Mark 3:35 clearly says “and if a house is divided against itself, that house cannot stand.” If we are moving in two different directions we will never make any progress. Christ tells us that we are one body and that all parts are needed and should be working in sync for the same goal (1 Corinthians 12:12-26). When we don’t function as a body either in the body of Christ or even in ourselves, we are bound for doom.
And if we just keep digging,
we can reach the foundation of our souls
And if we just keep cutting all the
chains from our hearts we’ll lose control
If Christ is in us, then He is in our hearts and if we dig deep and remove the chains from our hearts, then He will reign. He takes control, and we simply follow, with two hands lifted high in praise and adoration.

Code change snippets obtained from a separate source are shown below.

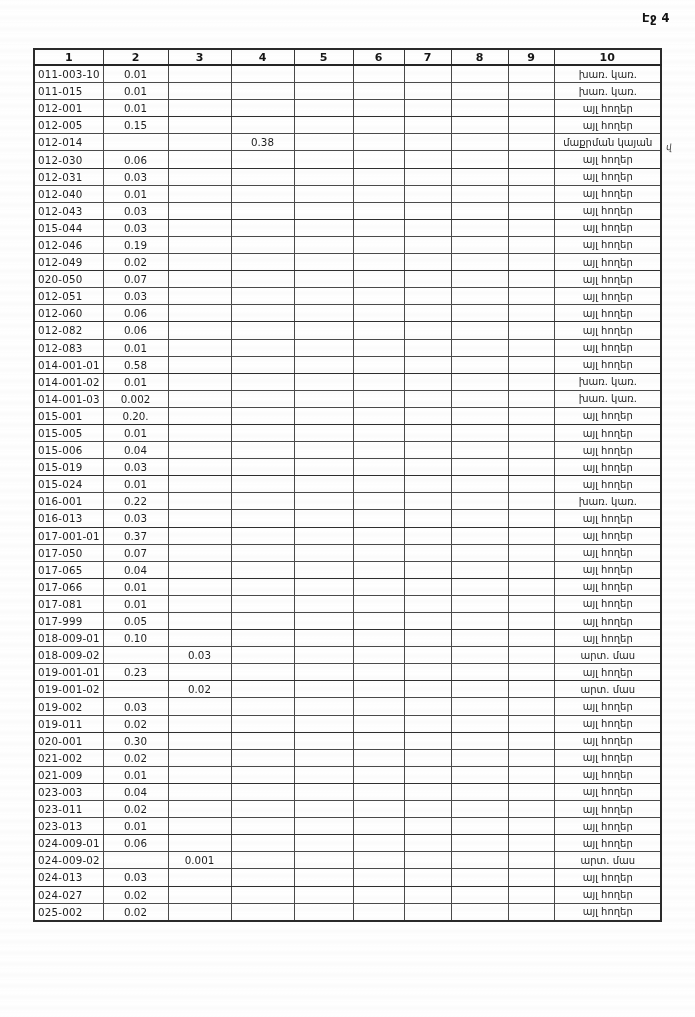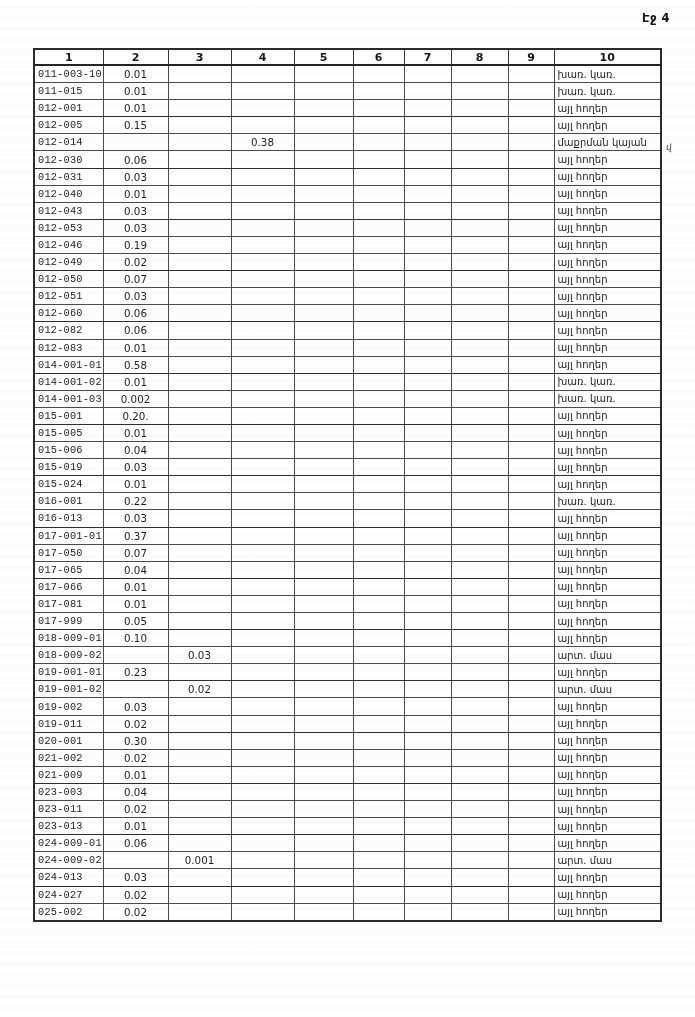--- a/index.html
+++ b/index.html
@@ -70,7 +70,7 @@
   .doc-table tbody tr:nth-child(3n) td  { border-bottom-color: #2e2e2e; }
   .doc-table tbody tr:nth-child(4n+1) td { border-top-color: #666; }
   .doc-table tbody tr:nth-child(7n) td { border-bottom-width: 1.6px; }
-  .doc-table td.col1  { text-align: left;  padding-left: 3px; letter-spacing: 0.2px; font-family: Liberation Mono, monospace; }
+  .doc-table td.col1  { text-align: left;  padding-left: 3px; letter-spacing: 0.2px; }
   .doc-table td.col2,
   .doc-table td.col3,
   .doc-table td.col4,

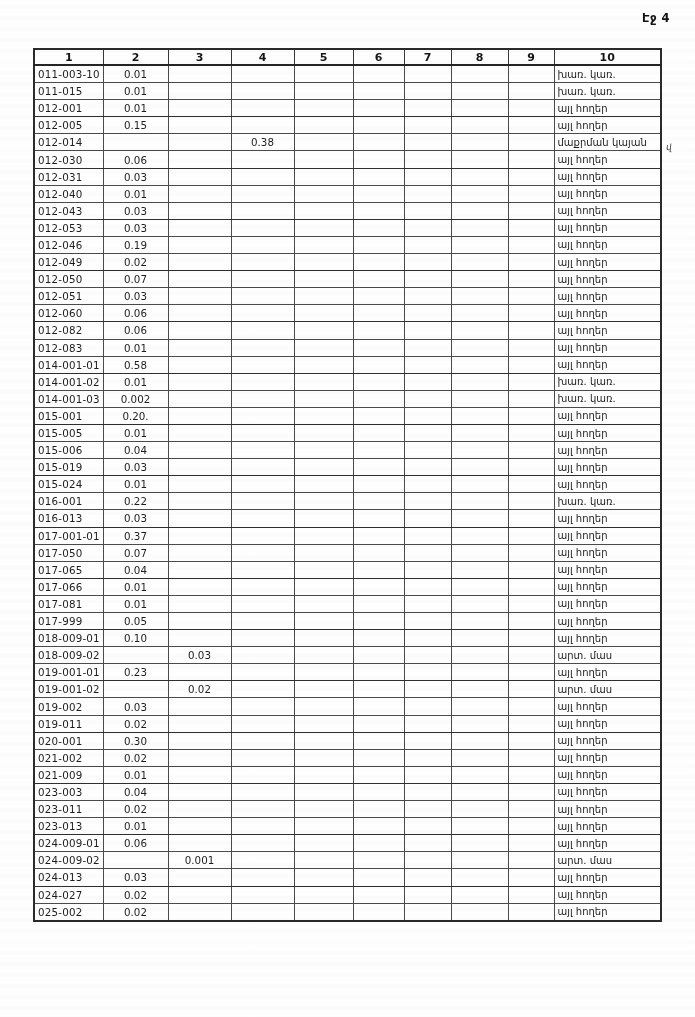--- a/index.html
+++ b/index.html
@@ -79,7 +79,7 @@
   .doc-table td.col7,
   .doc-table td.col8,
   .doc-table td.col9  { text-align: center; }
-  .doc-table td.col10 { text-align: left; padding-left: 3px; font-size: 10px; }
+  .doc-table td.col10 { text-align: center; padding-left: 3px; font-size: 10px; }
   .margin-mark {
     position: absolute;
     left: 666px;

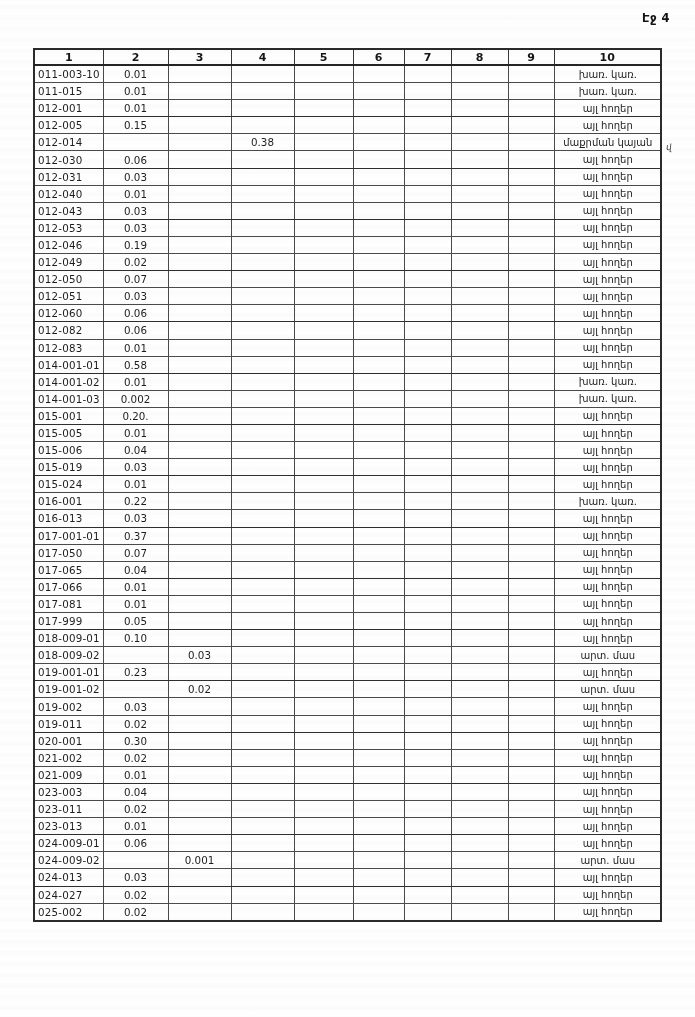--- a/index.html
+++ b/index.html
@@ -231,7 +231,7 @@
         <td class="col10">այլ հողեր</td>
       </tr>
       <tr>
-        <td class="col1">012-053</td>
+        <td class="col1">015-044</td>
         <td class="col2">0.03</td>
         <td class="col3"></td>
         <td class="col4"></td>

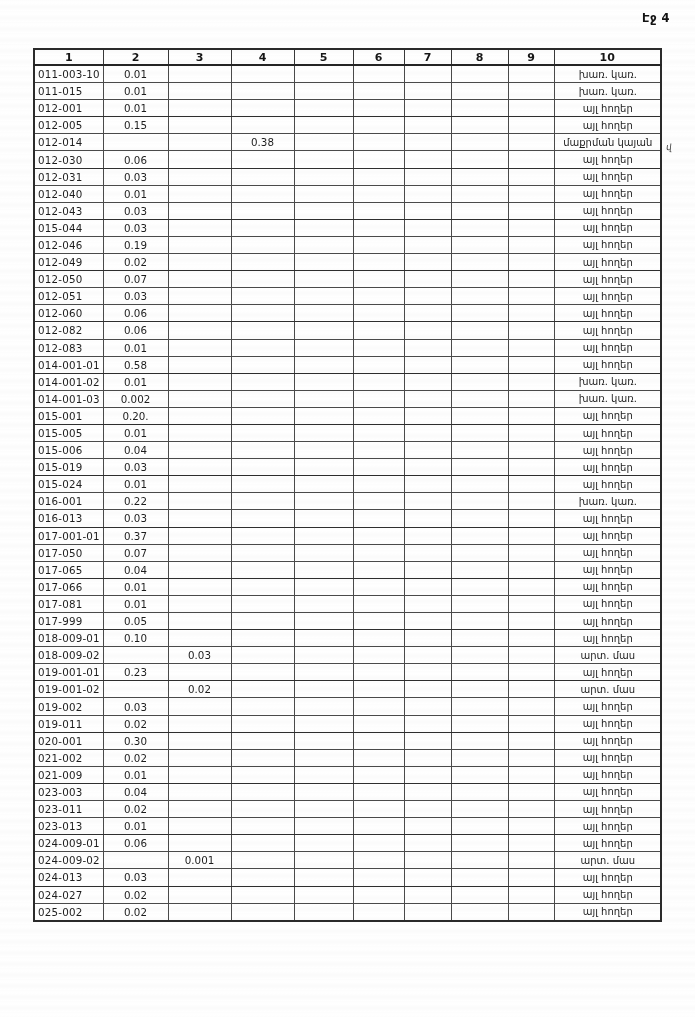--- a/index.html
+++ b/index.html
@@ -267,7 +267,7 @@
         <td class="col10">այլ հողեր</td>
       </tr>
       <tr>
-        <td class="col1">012-050</td>
+        <td class="col1">020-050</td>
         <td class="col2">0.07</td>
         <td class="col3"></td>
         <td class="col4"></td>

Lord, help me to remember that I am never more in sync with You than when I have two hands lifted up to you. Lifted in praise, lifted waiting to see what You have for me, lifted reaching for You, always reaching for You.
M.
3 comments:
Funny me and my Husband heard this song this weekend and it reminded my husband of the Lukewarm Church in Revelation. Pushing Christ away with one hand and reaching for him with the other. He wants both hands he promises that f we open the door of our hearts he will come in and supp with us he stands at the door of our hearts and knocks. May all we do from eating, drinking, talking, thinking be to glorify him. We usually are divided because of the selfish desires within us as James puts it that s where the fights come from we want something but dont get what we want so we fight even within ourselves, until we surrender and are satisfied with JESUS alone everything else is Idolatry
Misty, this is so good. You have a gift for writing and sharing. This one describes me so well. With one hand wanting to be closer and on the other pushing Him away. I've not yet resolved the issue. I have to admit that some days I feel very lost. I have the inner peace that comes from knowing HIM but have not developed the discipline to really know HIM.
This shows me as Allen but it's actually Lucy. The gmail is under his name.